Using the listing that follows, filter out every line lacking the string "Colorful" and return the rest.

----- Input material

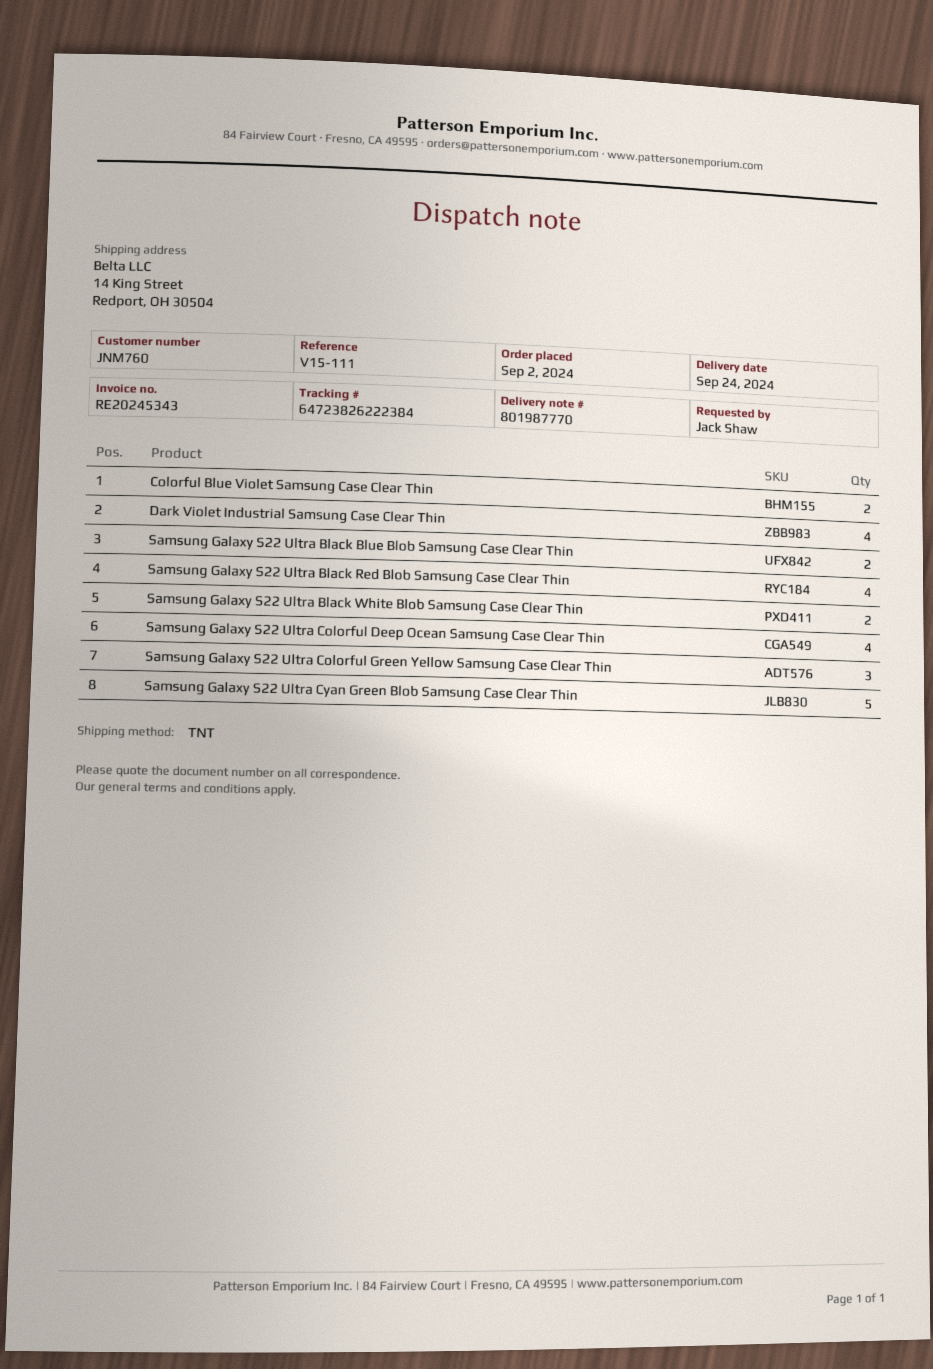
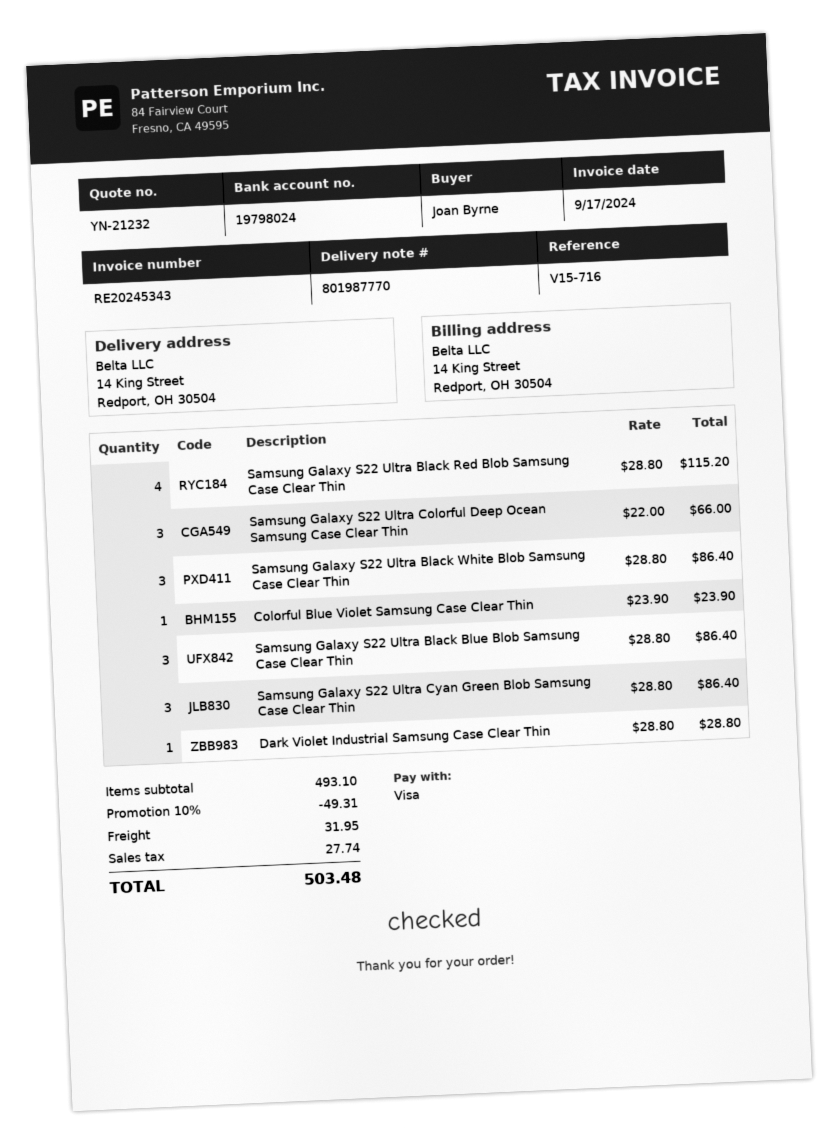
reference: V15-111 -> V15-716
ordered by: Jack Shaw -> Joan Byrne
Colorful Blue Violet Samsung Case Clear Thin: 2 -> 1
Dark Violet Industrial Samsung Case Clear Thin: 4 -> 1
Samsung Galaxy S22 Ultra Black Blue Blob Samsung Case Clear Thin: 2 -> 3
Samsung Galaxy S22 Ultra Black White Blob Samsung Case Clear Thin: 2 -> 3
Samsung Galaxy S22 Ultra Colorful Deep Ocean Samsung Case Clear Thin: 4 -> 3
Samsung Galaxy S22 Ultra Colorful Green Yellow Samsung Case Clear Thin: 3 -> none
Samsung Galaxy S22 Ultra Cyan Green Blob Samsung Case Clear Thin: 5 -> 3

----------
----- Input material

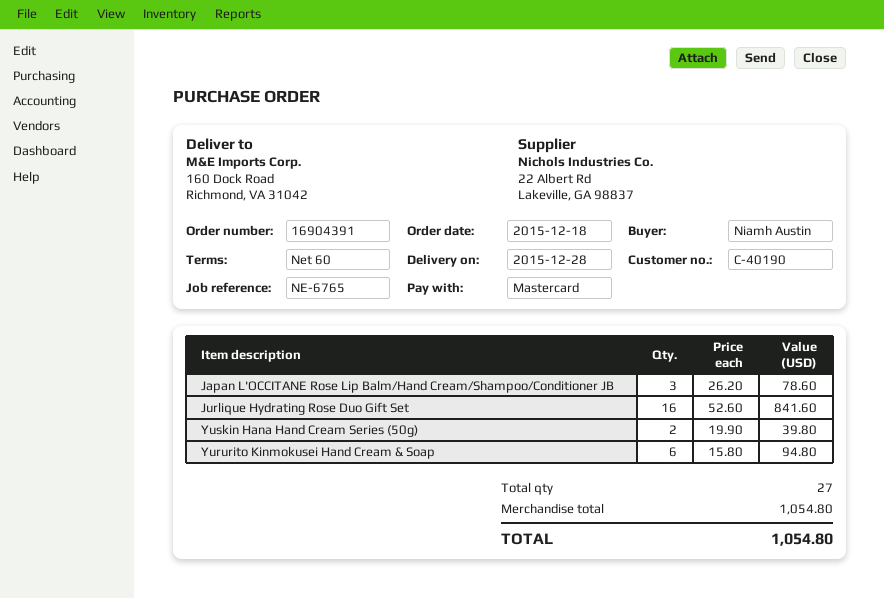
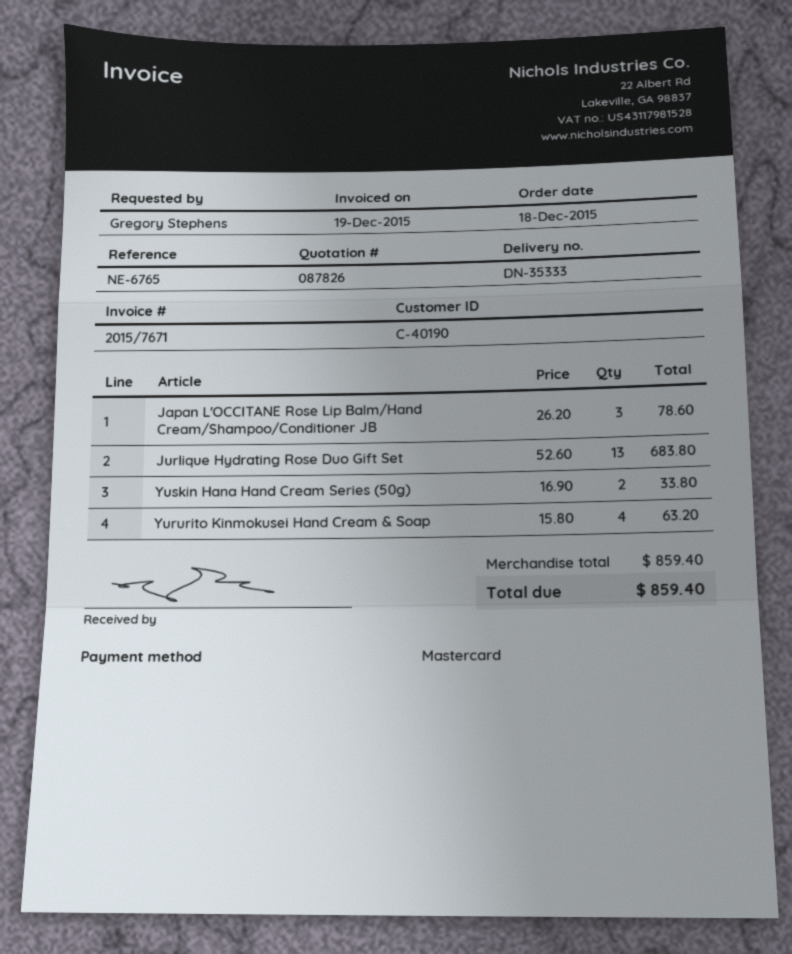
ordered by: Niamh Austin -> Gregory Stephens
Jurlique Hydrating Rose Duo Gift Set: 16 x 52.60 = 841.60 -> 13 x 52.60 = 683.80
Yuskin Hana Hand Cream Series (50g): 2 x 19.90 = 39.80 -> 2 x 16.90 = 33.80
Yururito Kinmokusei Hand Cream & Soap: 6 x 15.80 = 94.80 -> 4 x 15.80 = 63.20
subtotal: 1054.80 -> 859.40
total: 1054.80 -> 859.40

----------

▶ Task response
Colorful Blue Violet Samsung Case Clear Thin: 2 -> 1
Samsung Galaxy S22 Ultra Colorful Deep Ocean Samsung Case Clear Thin: 4 -> 3
Samsung Galaxy S22 Ultra Colorful Green Yellow Samsung Case Clear Thin: 3 -> none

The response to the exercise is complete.